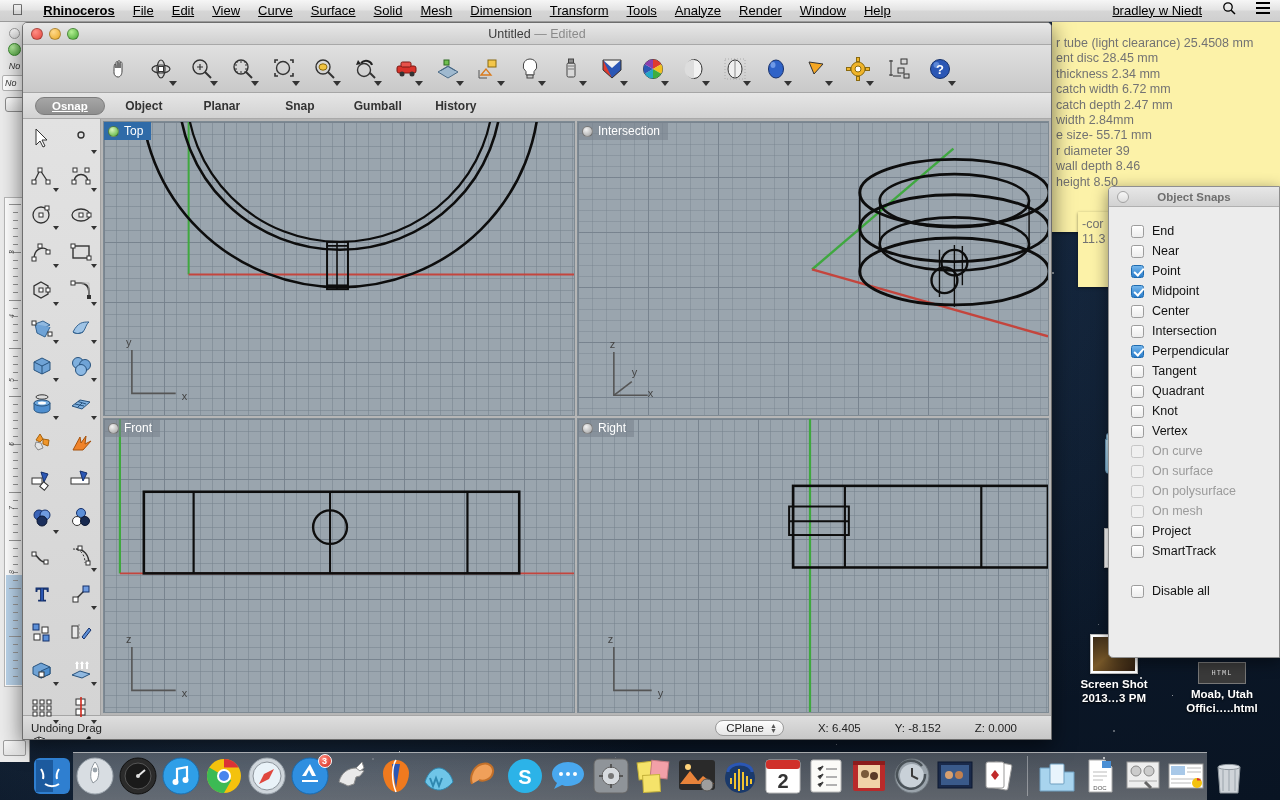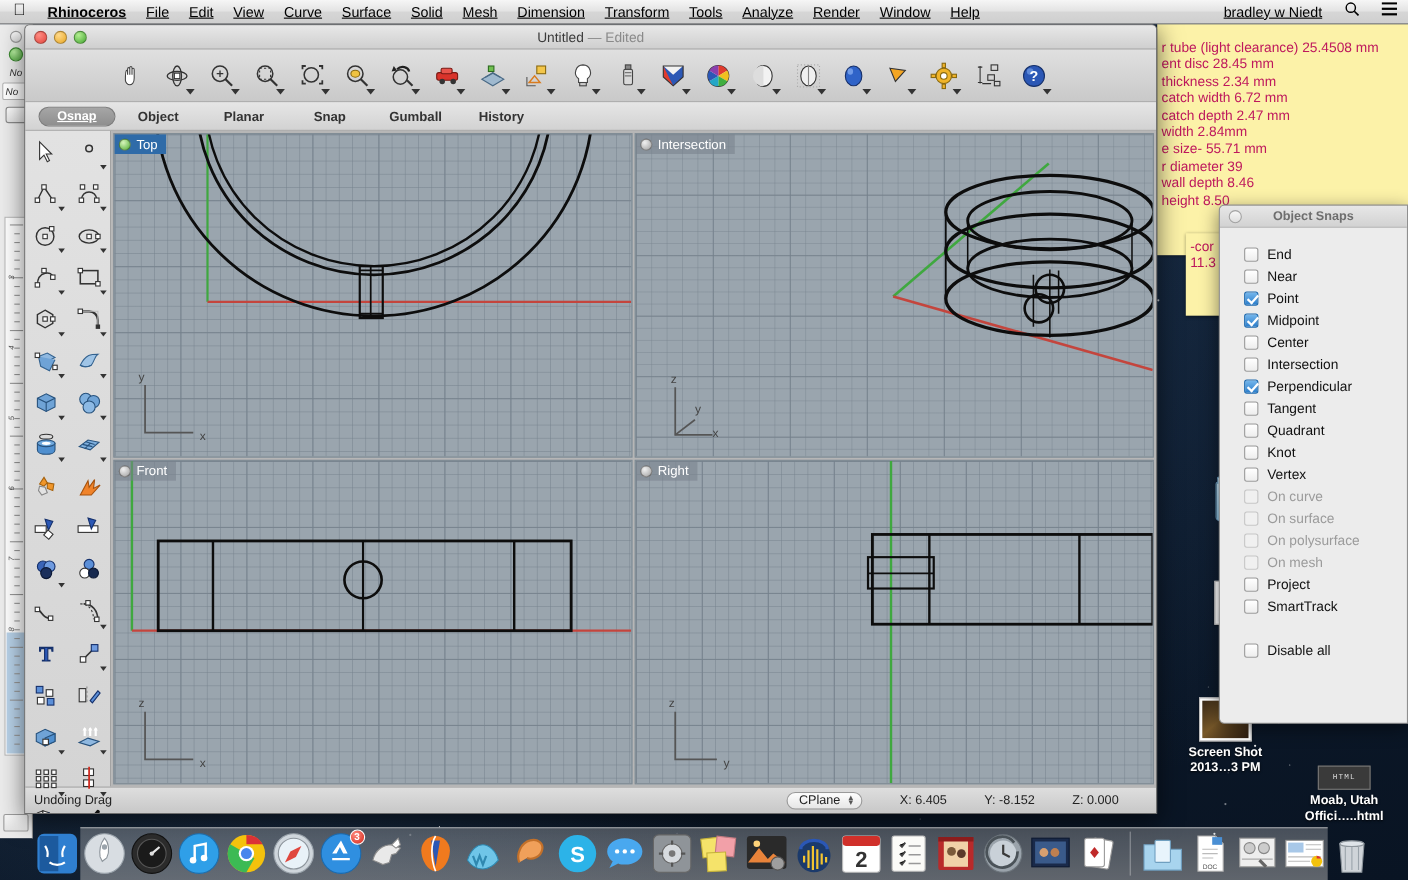--- a/index.html
+++ b/index.html
@@ -41,7 +41,7 @@
     background:#fcf2a8;
     box-shadow:0 1px 3px rgba(0,0,0,.45);
     font-family:"Liberation Sans", sans-serif;
-    color:#be185d;
+    color:#737373;
     z-index:30;
     overflow:hidden;
   }

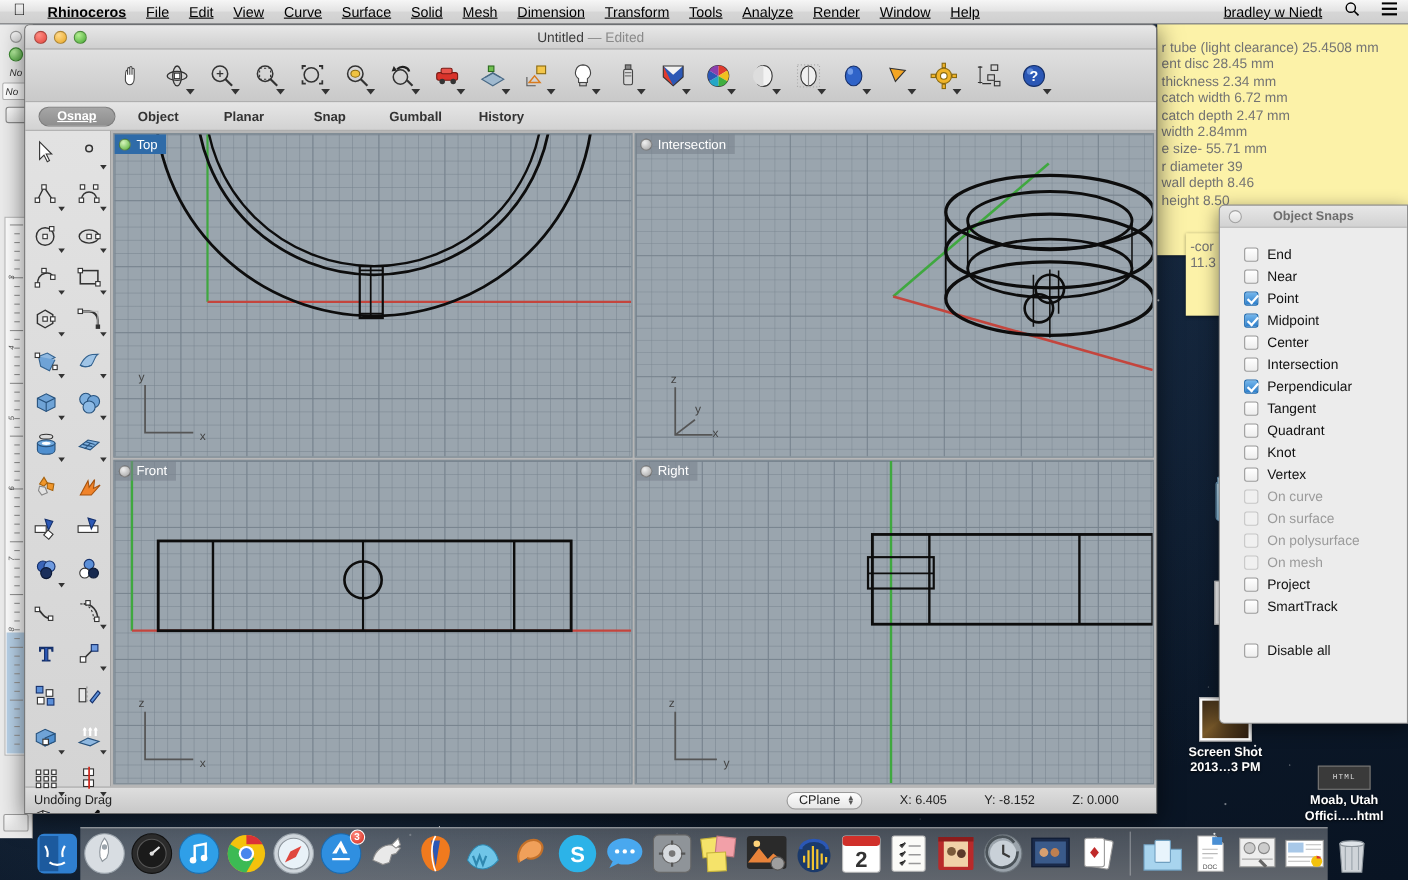--- a/index.html
+++ b/index.html
@@ -531,7 +531,7 @@
   </div>
   <div class="lbl"><span>Screen Shot</span><br><span>2013…3 PM</span></div>
 </div>
-<div class="dicon" style="left:1170px;top:696px;">
+<div class="dicon" style="left:1170px;top:662px;">
   <div style="width:48px;height:22px;margin:0 auto;background:#3a3a3a;border:1px solid #777;display:flex;align-items:center;justify-content:center;">
     <span style="font-size:7px;color:#ddd;font-family:'Liberation Mono',monospace;letter-spacing:1px;">HTML</span>
   </div>

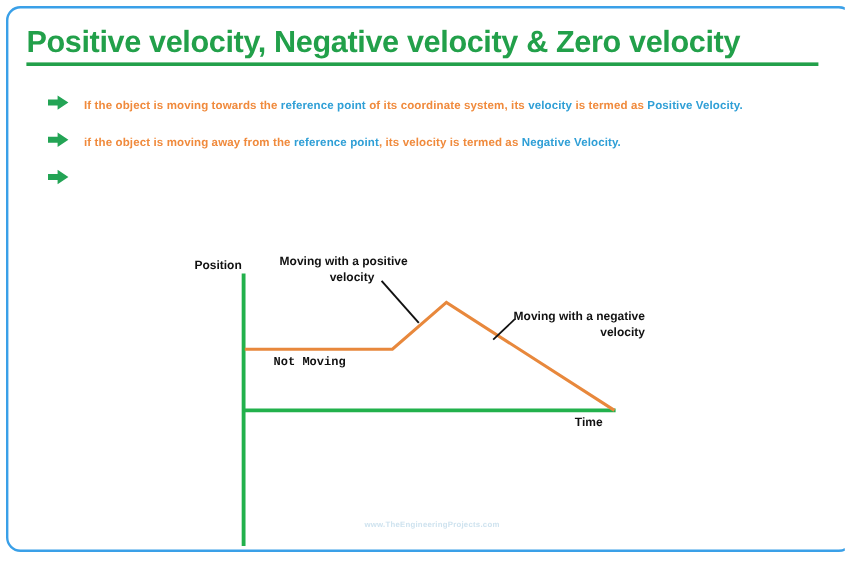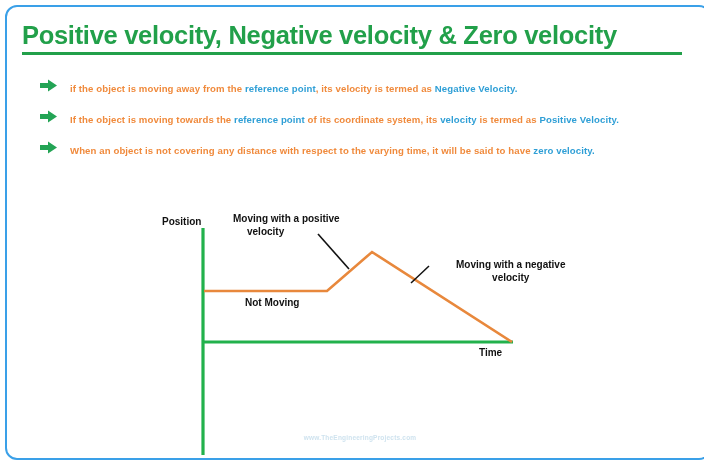--- a/index.html
+++ b/index.html
@@ -141,7 +141,7 @@
           <path d="M0 4 L8 4 L8 0.5 L17 6.5 L8 12.5 L8 9 L0 9 Z" fill="#23a455"></path>
         </svg>
       </span>
-      <span class="bullet-text"><span>if the object is moving away from the </span><span class="hl">reference point</span><span>, its velocity is termed as </span><span class="hl">Negative Velocity.</span></span>
+      <span class="bullet-text"><span>If the object is moving towards the </span><span class="hl">reference point</span><span> of its coordinate system, its </span><span class="hl">velocity</span><span> is termed as </span><span class="hl">Positive Velocity.</span></span>
     </div>
 
     <div class="bullet-row">
@@ -150,7 +150,7 @@
           <path d="M0 4 L8 4 L8 0.5 L17 6.5 L8 12.5 L8 9 L0 9 Z" fill="#23a455"></path>
         </svg>
       </span>
-      <span class="bullet-text"><span>If the object is moving towards the </span><span class="hl">reference point</span><span> of its coordinate system, its </span><span class="hl">velocity</span><span> is termed as </span><span class="hl">Positive Velocity.</span></span>
+      <span class="bullet-text"><span>if the object is moving away from the </span><span class="hl">reference point</span><span>, its velocity is termed as </span><span class="hl">Negative Velocity.</span></span>
     </div>
 
     <div class="bullet-row">

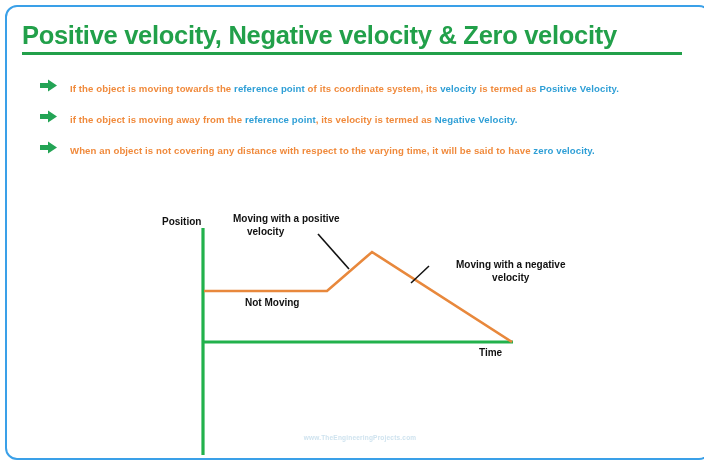--- a/index.html
+++ b/index.html
@@ -159,7 +159,6 @@
           <path d="M0 4 L8 4 L8 0.5 L17 6.5 L8 12.5 L8 9 L0 9 Z" fill="#23a455"></path>
         </svg>
       </span>
-      <span class="bullet-text"><span>When an object is not covering any distance with respect to the varying time, it will be said to have </span><span class="hl">zero velocity.</span></span>
     </div>
 
   </div>

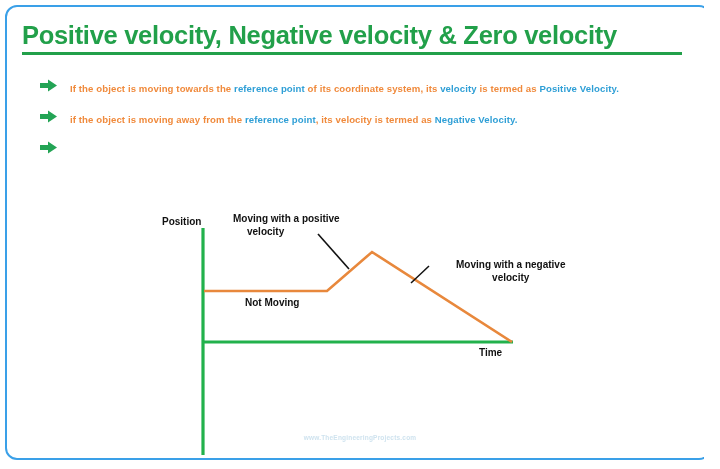--- a/index.html
+++ b/index.html
@@ -105,7 +105,7 @@
   }
   #label-position { left: 162px; top: 215px; }
   #label-time     { left: 479px; top: 346px; text-align: center; }
-  #label-positive { left: 233px; top: 212px; text-align: left; }
+  #label-positive { left: 233px; top: 212px; text-align: center; }
   #label-negative { left: 428px; top: 258px; text-align: center; margin-left: 28px; }
   #label-notmoving{ left: 245px; top: 296px; }
 

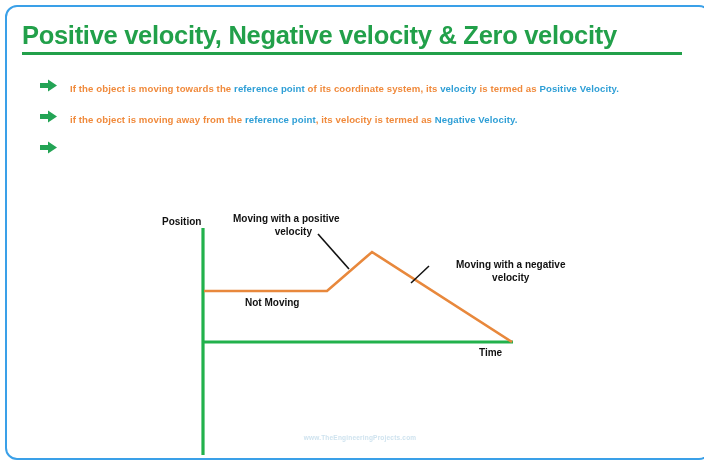--- a/index.html
+++ b/index.html
@@ -106,7 +106,7 @@
   #label-position { left: 162px; top: 215px; }
   #label-time     { left: 479px; top: 346px; text-align: center; }
   #label-positive { left: 233px; top: 212px; text-align: center; }
-  #label-negative { left: 428px; top: 258px; text-align: center; margin-left: 28px; }
+  #label-negative { left: 428px; top: 258px; text-align: right; }
   #label-notmoving{ left: 245px; top: 296px; }
 
   

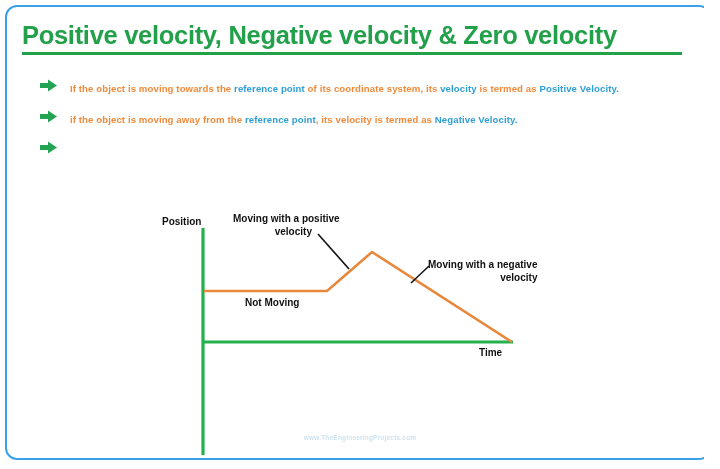--- a/index.html
+++ b/index.html
@@ -107,7 +107,7 @@
   #label-time     { left: 479px; top: 346px; text-align: center; }
   #label-positive { left: 233px; top: 212px; text-align: center; }
   #label-negative { left: 428px; top: 258px; text-align: right; }
-  #label-notmoving{ left: 245px; top: 296px; }
+  #label-notmoving{ left: 228px; top: 296px; font-family: Liberation Mono, monospace; }
 
   
   #watermark {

┄┄┄┄┄┄┄┄┄┄┄┄┄┄┄┄┄┄┄┄

_Assignment:_ Each record must be set down again without alteration, and no picture may be carried over.

_Written response:_
--- a/index.html
+++ b/index.html
@@ -41,7 +41,7 @@
     background:#fcf2a8;
     box-shadow:0 1px 3px rgba(0,0,0,.45);
     font-family:"Liberation Sans", sans-serif;
-    color:#be185d;
+    color:#737373;
     z-index:30;
     overflow:hidden;
   }

--- a/index.html
+++ b/index.html
@@ -531,7 +531,7 @@
   </div>
   <div class="lbl"><span>Screen Shot</span><br><span>2013…3 PM</span></div>
 </div>
-<div class="dicon" style="left:1170px;top:696px;">
+<div class="dicon" style="left:1170px;top:662px;">
   <div style="width:48px;height:22px;margin:0 auto;background:#3a3a3a;border:1px solid #777;display:flex;align-items:center;justify-content:center;">
     <span style="font-size:7px;color:#ddd;font-family:'Liberation Mono',monospace;letter-spacing:1px;">HTML</span>
   </div>

--- a/index.html
+++ b/index.html
@@ -141,7 +141,7 @@
           <path d="M0 4 L8 4 L8 0.5 L17 6.5 L8 12.5 L8 9 L0 9 Z" fill="#23a455"></path>
         </svg>
       </span>
-      <span class="bullet-text"><span>if the object is moving away from the </span><span class="hl">reference point</span><span>, its velocity is termed as </span><span class="hl">Negative Velocity.</span></span>
+      <span class="bullet-text"><span>If the object is moving towards the </span><span class="hl">reference point</span><span> of its coordinate system, its </span><span class="hl">velocity</span><span> is termed as </span><span class="hl">Positive Velocity.</span></span>
     </div>
 
     <div class="bullet-row">
@@ -150,7 +150,7 @@
           <path d="M0 4 L8 4 L8 0.5 L17 6.5 L8 12.5 L8 9 L0 9 Z" fill="#23a455"></path>
         </svg>
       </span>
-      <span class="bullet-text"><span>If the object is moving towards the </span><span class="hl">reference point</span><span> of its coordinate system, its </span><span class="hl">velocity</span><span> is termed as </span><span class="hl">Positive Velocity.</span></span>
+      <span class="bullet-text"><span>if the object is moving away from the </span><span class="hl">reference point</span><span>, its velocity is termed as </span><span class="hl">Negative Velocity.</span></span>
     </div>
 
     <div class="bullet-row">

--- a/index.html
+++ b/index.html
@@ -159,7 +159,6 @@
           <path d="M0 4 L8 4 L8 0.5 L17 6.5 L8 12.5 L8 9 L0 9 Z" fill="#23a455"></path>
         </svg>
       </span>
-      <span class="bullet-text"><span>When an object is not covering any distance with respect to the varying time, it will be said to have </span><span class="hl">zero velocity.</span></span>
     </div>
 
   </div>

--- a/index.html
+++ b/index.html
@@ -105,7 +105,7 @@
   }
   #label-position { left: 162px; top: 215px; }
   #label-time     { left: 479px; top: 346px; text-align: center; }
-  #label-positive { left: 233px; top: 212px; text-align: left; }
+  #label-positive { left: 233px; top: 212px; text-align: center; }
   #label-negative { left: 428px; top: 258px; text-align: center; margin-left: 28px; }
   #label-notmoving{ left: 245px; top: 296px; }
 

--- a/index.html
+++ b/index.html
@@ -106,7 +106,7 @@
   #label-position { left: 162px; top: 215px; }
   #label-time     { left: 479px; top: 346px; text-align: center; }
   #label-positive { left: 233px; top: 212px; text-align: center; }
-  #label-negative { left: 428px; top: 258px; text-align: center; margin-left: 28px; }
+  #label-negative { left: 428px; top: 258px; text-align: right; }
   #label-notmoving{ left: 245px; top: 296px; }
 
   

--- a/index.html
+++ b/index.html
@@ -107,7 +107,7 @@
   #label-time     { left: 479px; top: 346px; text-align: center; }
   #label-positive { left: 233px; top: 212px; text-align: center; }
   #label-negative { left: 428px; top: 258px; text-align: right; }
-  #label-notmoving{ left: 245px; top: 296px; }
+  #label-notmoving{ left: 228px; top: 296px; font-family: Liberation Mono, monospace; }
 
   
   #watermark {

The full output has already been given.